Not Knowing You Are an Introvert or Extrovert Can Be to Your Selling Advantage

spinach on introvert teethDiscovering I was an introvert when I was promoted to sales manager in the 1980s was news to me there even was such a distinction of people. It’s a bit like finding out you have spinach stuck on your front teeth. With 10 years of previous top of the team sales results, it never occurred to me that I was – unsociable, aloof, or awkward in anyway.

What did happen was something was just under my skin as a minor irritation causing me to turn down invitations that others would ask me, “Why aren’t you going?” Not knowing I was an introvert or an extrovert gave me a distinct advantage and like the Energizer Bunny®, I just kept on going being my natural self. {EAV:6a548d732e8e4215}

It’s helpful to be authentic. Being one of those more naturally curious introverts, my sales presentations rarely jumped the hurdle directly to talking about my company, my technical team, or me. What I first wanted to do was know about – you, my potential customer. There was only one time in those 15 years of being a salesperson that someone told me, “Are we finished with the questions? I’d like one (a computer),” and that is what you want to listen for anyway! It’s a salesperson’s favorite phrase, “I’m ready to buy.” And I did listen.

Training by extroverts can be helpful. It’s an assumption I make that the corporate trainers I had early in my career were extroverts. The clue? They would party all night into those hazy, early hours of the morning and after an 8am to 5pm workshop, which was complete with role-plays, which were not an option. Geez, I’m exhausted just thinking back to those events. It was an immersion of sorts into a world that I had no idea I shouldn’t be in. I just said no.

You can high jump at least one sales hurdle that extroverts might find difficult. This challenge is still true today in selling.
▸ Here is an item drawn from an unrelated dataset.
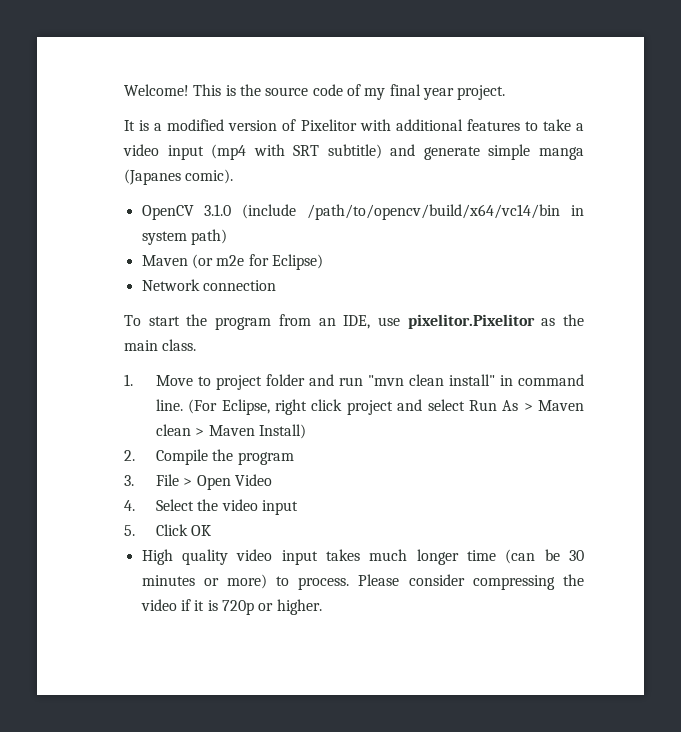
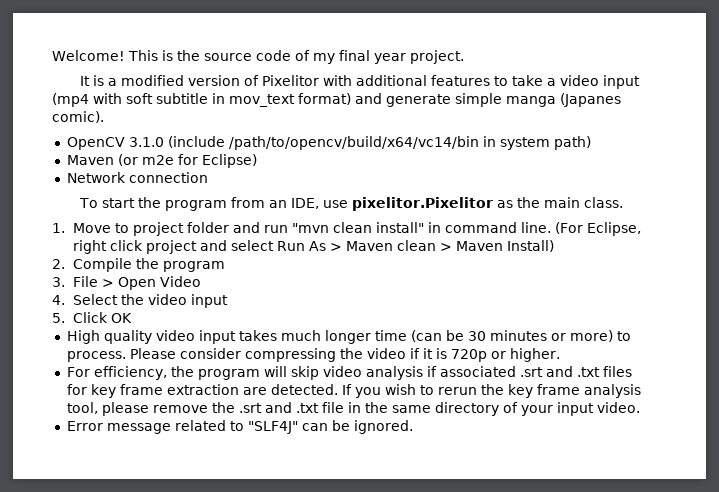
[293,144,382,159] SRT subtitle) -> [126,93,351,107] soft subtitle in mov_text format)
(322, 607) none -> [66,366,632,380] [66,384,641,398] [66,402,640,416] [66,420,413,434] // For efficiency, the program will skip video analysis if associated .srt and .txt files for key frame extraction are detected. If you wish to rerun the key frame analysis tool, please remove the .srt and .txt file in the same directory of your input video. // Error message related to "SLF4J" can be ignored.

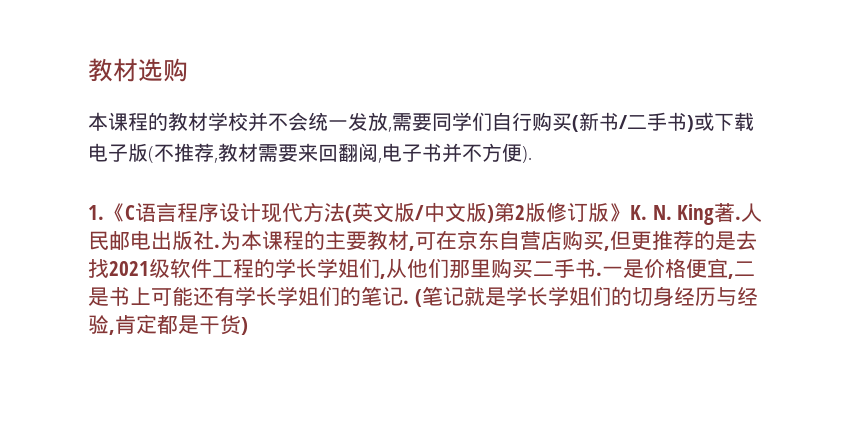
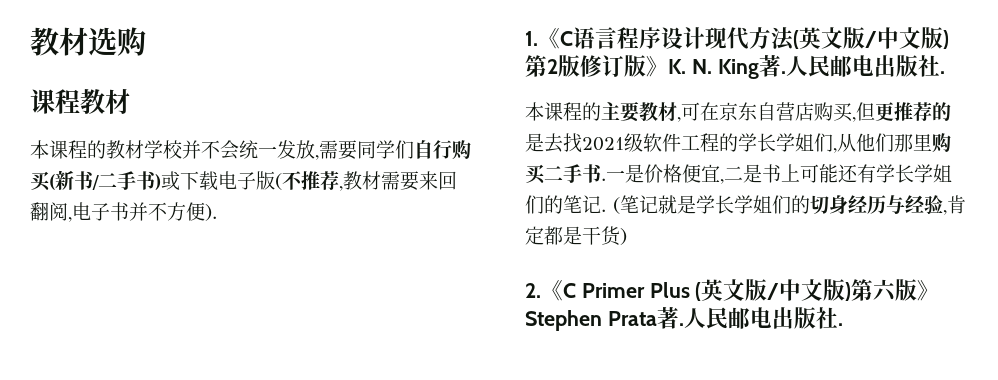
(188, 70) none -> [30,89,130,114] // 课程教材
[220,231,241,250] 为 -> (945, 72) //
(248, 326) none -> [525,279,940,302] [525,307,843,331] // 2.《C Primer Plus (英文版/中文版)第六版》Stephen Prata著.人民邮电出版社.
I remember the first time I acted against my intuition with this it cost me a change in jobs that I wanted. If you were trained in the same time frame and in a similar philosophy, this will make perfect sense. It’s drummed into you, “When you ask a closing question, the first person who speaks loses.” In other words, when you ask something like, “So when do you want to start?” and your motor mouth has you answering the question with options, you likely have just talked your customer out of buying. Does time to think sound like an introvert mantra?!

Why worry about that spinach in your teeth anyway? In this economy you might be wondering about your next job or your next line of work. You might even be in direct marketing or an author and business coach like me. Even introverts can be uber successful in sales. And the less you know about your drawbacks as an introvert, the more success you are likely to have.

What have you found with possibly not knowing your own personality type? Is it helpful or hurtful? Tell me please – my curious nature wants to hear from you.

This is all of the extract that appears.